I inject 20mg/d subq. If I calculate the free T with only 30 I get 0,36 ng/dl.
I wait for the messurement of the free T and there is something called free androgen index.
About two years ago (same 20mg/d subq) total T was 13,28.

Even if my Testosterone is double what is labled (200mg/ml) it is not enough to get over 30 total.
By the way I am not happy with the SHBG and the E2. The higher E2 will drive the SHBG up and "eat up" my free T.
When I reduce the dose (did this several times) to 9-12mg a day, it is like off trt. Start to feel it when it goes above 15. But I do not know E2 or SHGB levels for the lower dose.

I could also try to reduce the T to 12-16mg/d and add 40-60mg Nandrolone. The nandrolone binds very little to SHGB and maybe it rueduces it. The lower the test, the lower E2.

What do you think?

By the way: I have BF under 10%, 8 to 9 mostly, so in theory there is little aromatase to expect. In theory :)
 
Defy Medical TRT clinic doctor
I’m assuming you watched Dr. Lichten’s recently video? Very interesting information right? I’m also very interested in nandrolone, and would like to try a small dose per week. For the freeing up of my free T, as well as joint/ anti inflammatory benefits.

Where do you plan on getting your nandrolone? You think you can get it prescribed?
 
Why yes, it is.

Do yourself a favor...this is the very best forum on the web for men's health, the best group of guys that really know from direct experience...read more and post much less.
 
This is my first post ever, check for how long I am member. You are right, exactly this is the reason I ask here for help. And I would prefer answers based on knowledge less than reputation. Excuse my English.
 
This is my first post ever, check for how long I am member. You are right, exactly this is the reason I ask here for help. And I would prefer answers based on knowledge less than reputation. Excuse my English.
Feel free to doubt anyone who isn't willing to back up questionable statements with science-based references.

Endogenous or exogenous thyroid hormones or estrogens increase SHBG levels.
[1]
--
SHGB levels are increased by the following:
• Estrogens [2]​
--
In participants receiving active [estrogen therapy] intervention compared with placebo, estrogenic hormone levels increased from baseline to year 1 by 3.6-fold for total estrone, 2.7-fold for total estradiol, and 1.8-fold for bioavailable and free estradiol concentrations. Serum sex hormone-binding globulin concentrations also increased 2.5-fold.[3]
--
... men ... were treated for 9 weeks with micronized estradiol, 1 mg/d ... SHBG levels increased significantly by 17%.[4]
--
SHBG increased in the estrogen group and decreased in the estrogen-androgen group...[5]

Estrogens increase SHBG, period.
 
At 20mg/day test-e subQ, 150IU HCG EOD I am at 952 ng/dL, 42.3 SHBG, 17.5 pg/mL (Labcorp range 5.00 - 21.00) direct free T, E2 sensitive 40.4 pg/mL, E2 standard 47 pg/mL.

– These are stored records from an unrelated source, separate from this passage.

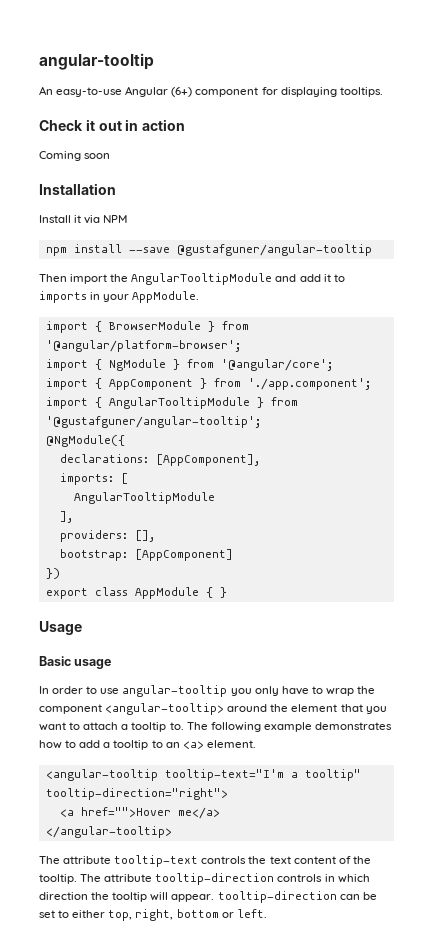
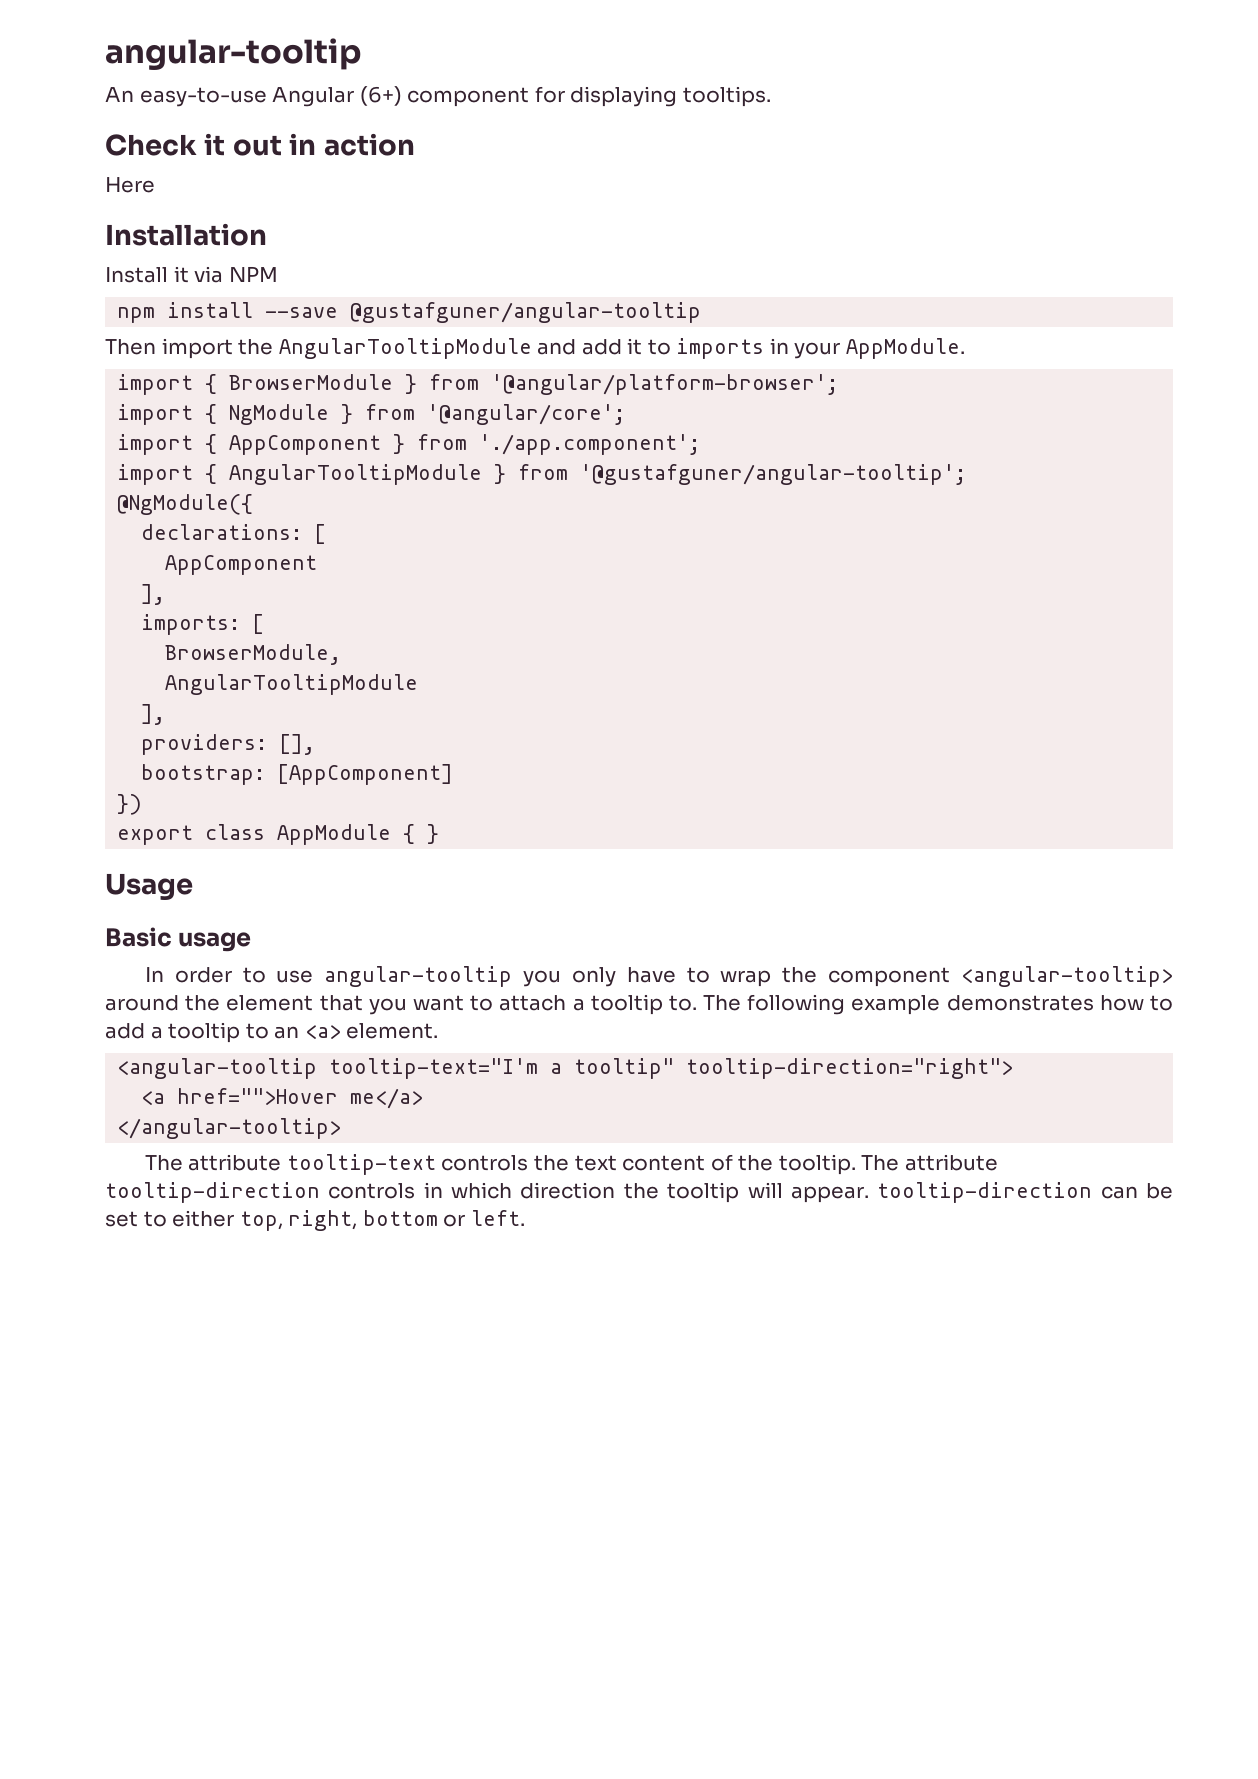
- Coming soon
+ Here
- declarations: [AppComponent],
+ declarations: [
+ AppComponent
+ ],
+ BrowserModule,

One month into TRT on 120mg/week, 250IU HCG twice a week, I was at 48 SHBG, 18.7 e2 sensitive, 30 pg/mL e2 non sensitive, 447 ng/dL Total T. I don’t have pre-TRT SHBG.
 
At 20mg/day test-e subQ, 150IU HCG EOD I am at 952 ng/dL, 42.3 SHBG, 17.5 pg/mL (Labcorp range 5.00 - 21.00) direct free T, E2 sensitive 40.4 pg/mL, E2 standard 47 pg/mL.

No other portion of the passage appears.